Rice’s father was a minister and an educator, and she says she still remembers many of his sermons. Her mother was a teacher, so it was natural for them to provide her with numerous opportunities. On the weekends, she was enrolled in French and typing lessons. Her parents thought she was a genius and at the age of six arranged for her to have an IQ test. When she scored “only” 136, they were disappointed and thought something was wrong with the test. When she explained to them that she had a difficult time with parts of the test, they realized that they had a child of normal intelligence.
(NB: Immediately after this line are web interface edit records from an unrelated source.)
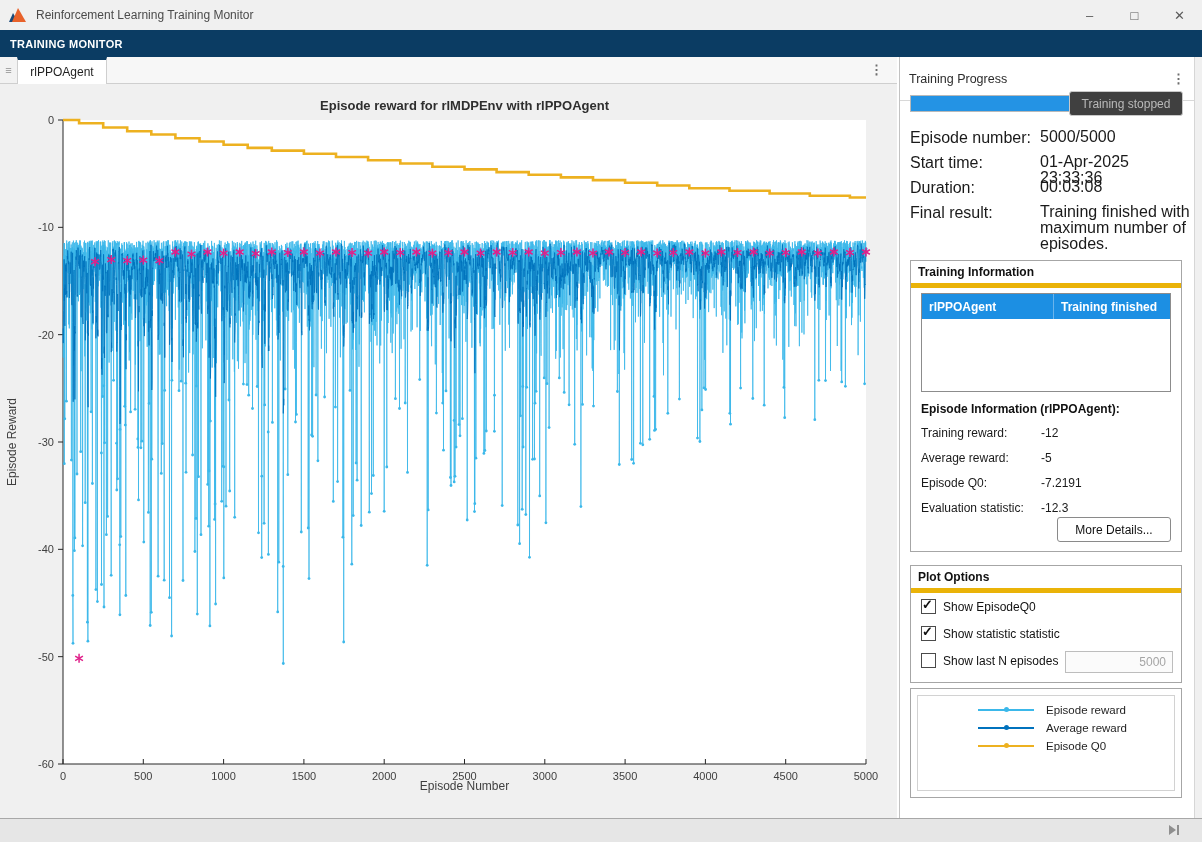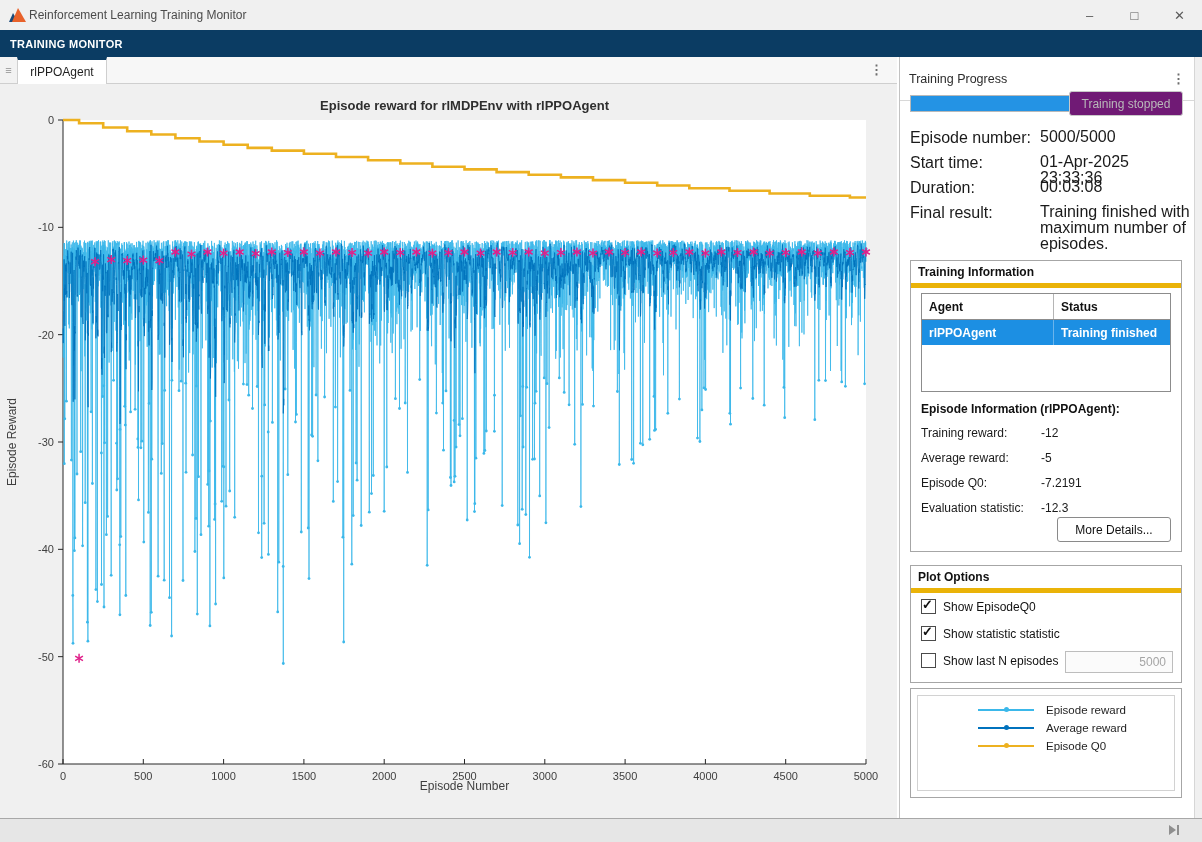--- a/index.html
+++ b/index.html
@@ -3,21 +3,21 @@
 <meta charset="utf-8">
 <style>
   html,body{margin:0;padding:0}
   body{width:1202px;height:842px;position:relative;font-family:"Liberation Sans",sans-serif;
        background:#fff;overflow:hidden;outline:1px solid #8f8f8f;outline-offset:-1px}
   
   .titlebar{position:absolute;left:0;top:0;width:100%;height:30px;background:#f0f0f0;display:flex;align-items:center}
   .logo{width:18px;height:16px;margin-left:9px;position:relative;flex:0 0 auto}
   .logo .tri-main{position:absolute;left:3px;top:1px;width:0;height:0;border-left:6px solid transparent;border-right:8px solid transparent;border-bottom:14px solid #e8622b}
   .logo .tri-side{position:absolute;left:0;top:6px;width:0;height:0;border-left:4px solid transparent;border-right:5px solid transparent;border-bottom:9px solid #1a4a7a}
-  .title-text{margin-left:2px;font-size:12px;color:#4b4b4b}
+  .title-text{margin-left:9px;font-size:12px;color:#4b4b4b}
   .win-controls{margin-left:auto;display:flex;height:100%}
   .win-btn{width:45px;height:100%;display:flex;align-items:center;justify-content:center;color:#5a5a5a;font-size:13px;cursor:default}
   
   .toolstrip{position:absolute;top:30px;left:0;width:100%;height:27px;color:#fff;font-size:11px;font-weight:bold;
              display:flex;align-items:center;padding-left:10px;letter-spacing:.3px;box-sizing:border-box}
   
   .tabbar{position:absolute;top:57px;left:0;width:897px;height:27px;background:#f7f7f7;border-bottom:1px solid #cfcfcf;box-sizing:border-box}
   .grip{position:absolute;left:0;top:0;width:17px;height:26px;background:#f2f2f2;border-right:1px solid #d5d5d5;
         color:#8f8f8f;font-size:11px;display:flex;align-items:center;justify-content:center}
   .doc-tab{position:absolute;left:17px;top:0;width:90px;height:27px;background:#fff;border-top:3px solid #0b3c63;
@@ -31,21 +31,21 @@
   #chart-svg .axis-label{font-size:12px}
   #chart-svg .chart-title{font-size:13px;font-weight:bold;fill:#2e2e2e}
   
   .right-region{position:absolute;left:899px;top:57px;width:295px;height:761px;background:#fff;border-left:1px solid #c2c2c2;box-sizing:border-box}
   .right-gutter{position:absolute;left:1194px;top:57px;width:8px;height:761px;background:#f0f0f0;border-left:1px solid #d6d6d6;box-sizing:border-box}
   .panel-header{height:27px;border-bottom:1px solid #d8d8d8;display:flex;align-items:center;padding:8px 9px;font-size:12.5px;color:#2b2b2b}
   .panel-menu{margin-left:auto;color:#6e6e6e;font-size:13px;font-weight:bold}
   .progress-track{position:absolute;left:10px;top:38px;width:160px;height:15px;border:1px solid #b9b9b9;background:#fff}
   .progress-fill{height:100%;width:0}
   .stopped-btn{position:absolute;right:11px;top:34px;width:112px;height:23px;border:1px solid #c9c9c9;border-radius:3px;
-               background:#701a75;color:#b9b9b9;font-size:12px;display:flex;align-items:center;justify-content:center}
+               background:#404040;color:#b9b9b9;font-size:12px;display:flex;align-items:center;justify-content:center}
   .info-row{position:absolute;left:10px;right:12px;font-size:16px;color:#1a1a1a}
   .info-value{position:absolute;left:130px;top:0;width:152px;line-height:16px}
   .box{position:absolute;left:10px;right:12px;border:1px solid #a6a6a6}
   .box-title{height:22px;border-bottom:5px solid #eab308;font-weight:bold;font-size:12px;color:#111;
              display:flex;align-items:center;padding-left:7px}
   .agent-table{position:absolute;left:10px;right:10px;top:32px;height:97px;border:1px solid #8c8c8c;font-size:12px;background:#fff}
   .t-row{display:flex;height:25px;align-items:stretch}
   .t-head{border-bottom:1px solid #8c8c8c;font-weight:bold;color:#111}
   .t-c1{width:132px;border-right:1px solid #b5b5b5;display:flex;align-items:center;padding-left:7px;box-sizing:border-box}
   .t-c2{flex:1;display:flex;align-items:center;padding-left:7px}
@@ -540,24 +540,20 @@
     <span class="info-value">00:03:08</span>
   </div>
   <div class="info-row" style="top:147px">
     <span>Final result:</span>
     <span class="info-value">Training finished with maximum number of episodes.</span>
   </div>
 
   <div class="box" style="top:203px;height:290px">
     <div class="box-title">Training Information</div>
     <div class="agent-table">
-      <div class="t-row t-head">
-        <div class="t-c1">Agent</div>
-        <div class="t-c2">Status</div>
-      </div>
       <div class="t-row t-sel" style="background: rgb(28, 143, 227);">
         <div class="t-c1">rlPPOAgent</div>
         <div class="t-c2">Training finished</div>
       </div>
     </div>
     <div class="ep-info-title">Episode Information (rlPPOAgent):</div>
     <div class="ep-row" style="top:165px">
       <span>Training reward:</span>
       <span class="ep-value">-12</span>
     </div>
The book is more than just a history of Rice’s family. It provides an in-depth look at the segregated South and her years in government, but the book ends at the beginning of the Bush presidency. She is writing a second book about those years. Rice provides insight into the first Bush presidency and the end of the Cold War. Many people do not realize how involved she was in government before she became part of the second Bush’s administration.

The Rices were not only a force in shaping their daughter. They worked tirelessly to help students in the black community — both during segregation and after it ended. They understood that education was the key to success. Rice’s father launched numerous programs to help poverty-stricken East Palo Alto, California. Condoleezza says of her father, “He was an education evangelist.”

I was intrigued by the key elements that allowed her family to succeed in an era when many black families did not. They instilled in her a love of God, family and country.

They did not cure her habit of procrastination, but they did instill a work ethic.

She had strong, but loving, parents. There was never any doubt that she was loved, and even as a young child she respected them and did not want to disappoint them.

I like books that provide information, and this book does. I also like to pick people’s brains and hear about their lives. I received an inside look at segregation and the Rice family’s fear and sadness when the church was bombed in Birmingham. As an only child, the loss of her mother to cancer and her father to heart disease illustrates her deep affection for her parents and her religious faith.

It was just a good book to curl up with on a cold winter day, and I’m looking forward to her book on the Bush years.